Positive Effekte auf Leistungsfähigkeit der Batterien

Befürchtungen, dass die Batterie eines Elektrofahrzeugs durch die zusätzliche Belastung schneller verschleißen könnte, haben sich bislang in mehreren Jahren des Testens und Ausprobierens nicht bestätigt. Da das Lade- und Energiemanagementsystem darauf ausgelegt ist, einen Speicher möglichst schonend zu behandeln und in einem optimalen Ladezustand zu halten, lässt sich seine Lebensdauer sogar positiv beeinflussen. Dies hat eine begleitende Studie der Technischen Universität München gezeigt.

Zum Beispiel hat The Mobility House aus dem Speicher des Nissan Leaf für den Einsatz in der Primärregelung mit 8 kW nur einen kleinen Teil seiner maximalen Leistungsfähigkeit angeboten »und damit in nur einer Woche 20 € verdient«, erklärt Fendt. Hochgerechnet auf das ganze Jahr kommen so an die 1 000 € zusammen – womit der Fahrstrom eines Elektrofahrzeugs für gut 15 000 km bereits mehr als bezahlt wäre. Das macht die Anwendung umso interessanter für Flottenbetreiber, die möglichst kosteneffizient wirtschaften müssen.
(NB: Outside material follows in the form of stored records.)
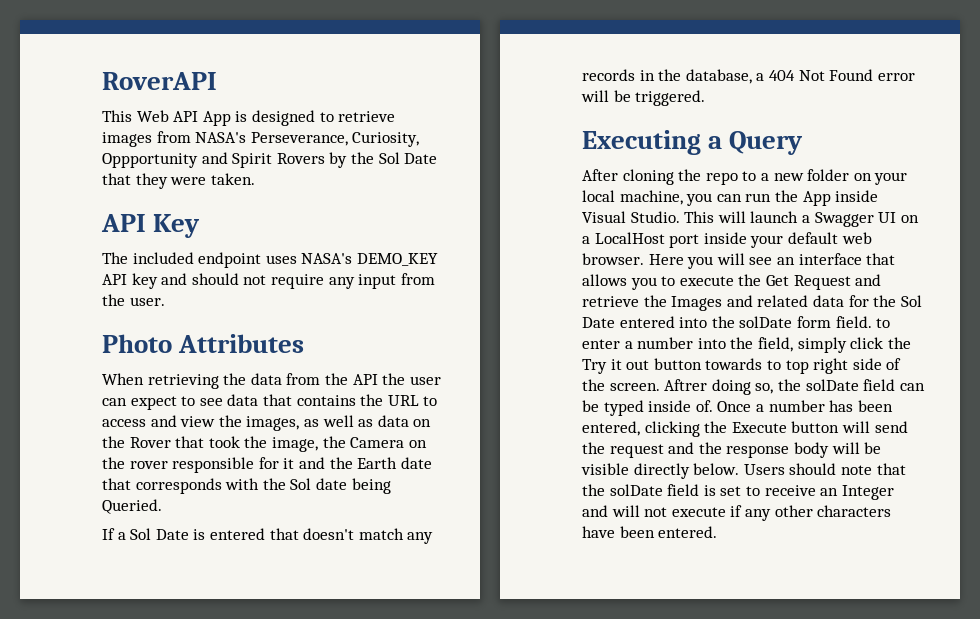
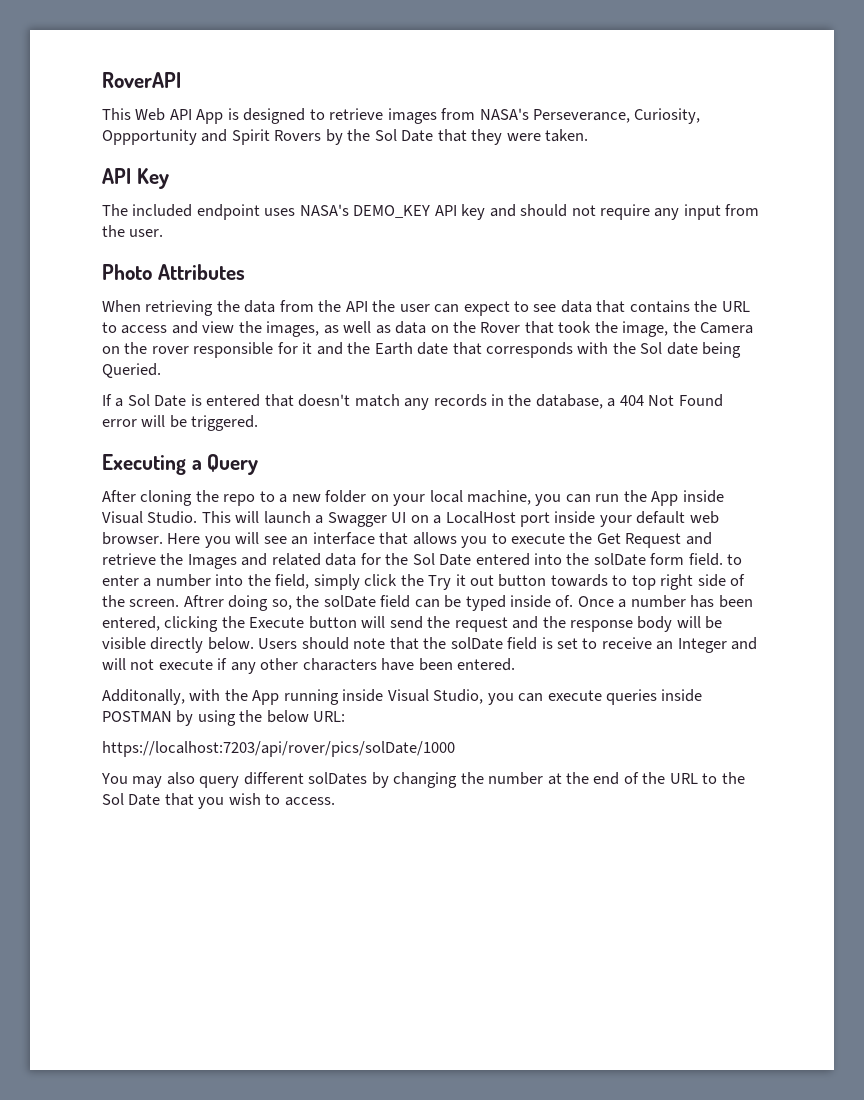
+ Additonally, with the App running inside Visual Studio, you can execute queries inside POSTMAN by using the below URL:
+ https://localhost:7203/api/rover/pics/solDate/1000
+ You may also query different solDates by changing the number at the end of the URL to the Sol Date that you wish to access.

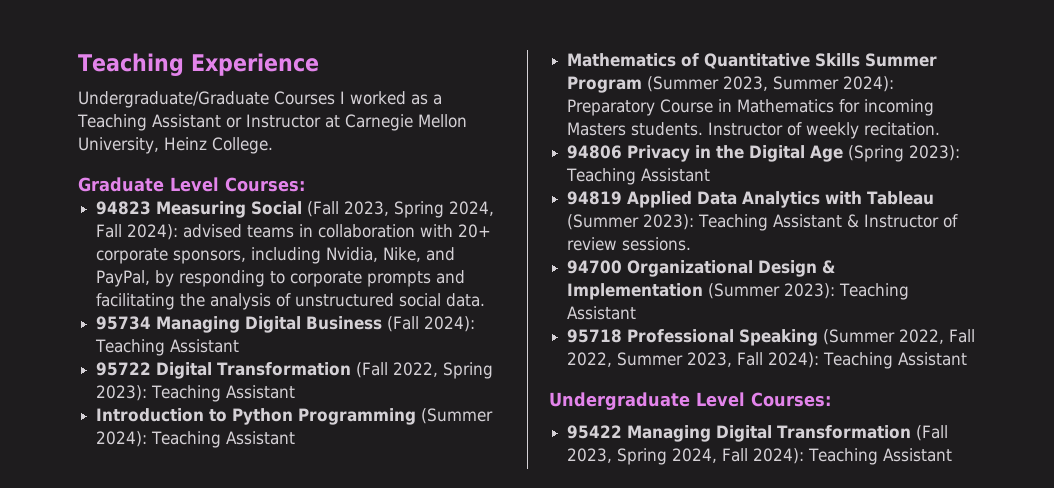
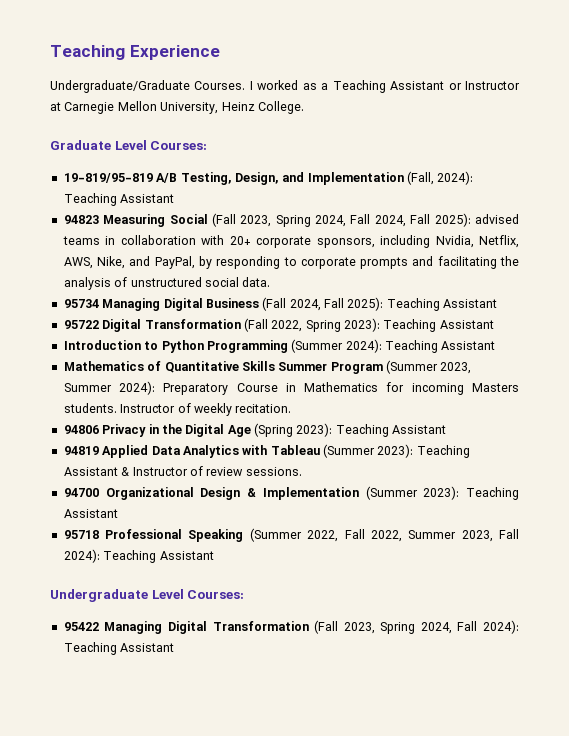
- Undergraduate/Graduate Courses I worked as a Teaching Assistant or Instructor at Carnegie Mellon University, Heinz College.
+ Undergraduate/Graduate Courses. I worked as a Teaching Assistant or Instructor at Carnegie Mellon University, Heinz College.
+ 19-819/95-819 A/B Testing, Design, and Implementation (Fall, 2024): Teaching Assistant
- 94823 Measuring Social (Fall 2023, Spring 2024, Fall 2024): advised teams in collaboration with 20+ corporate sponsors, including Nvidia, Nike, and PayPal, by responding to corporate prompts and facilitating the analysis of unstructured social data.
+ 94823 Measuring Social (Fall 2023, Spring 2024, Fall 2024, Fall 2025): advised teams in collaboration with 20+ corporate sponsors, including Nvidia, Netflix, AWS, Nike, and PayPal, by responding to corporate prompts and facilitating the analysis of unstructured social data.
- 95734 Managing Digital Business (Fall 2024): Teaching Assistant
+ 95734 Managing Digital Business (Fall 2024, Fall 2025): Teaching Assistant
Allerdings gibt es auch noch einige Hindernisse, bis sich Vehicle-to-Grid als Alltagslösung durchgesetzt haben wird. Beispiele hierfür sind die Kosten für die Ladetechnik, die Verfügbarkeit geeigneter Fahrzeuge, regulatorische Hürden sowie die gesetzlichen Rahmenbedingungen. Bei der Lösung mancher dieser Probleme dürfte die ein oder andere Tasse Kaffee eine nicht unwesentliche Rolle spielen.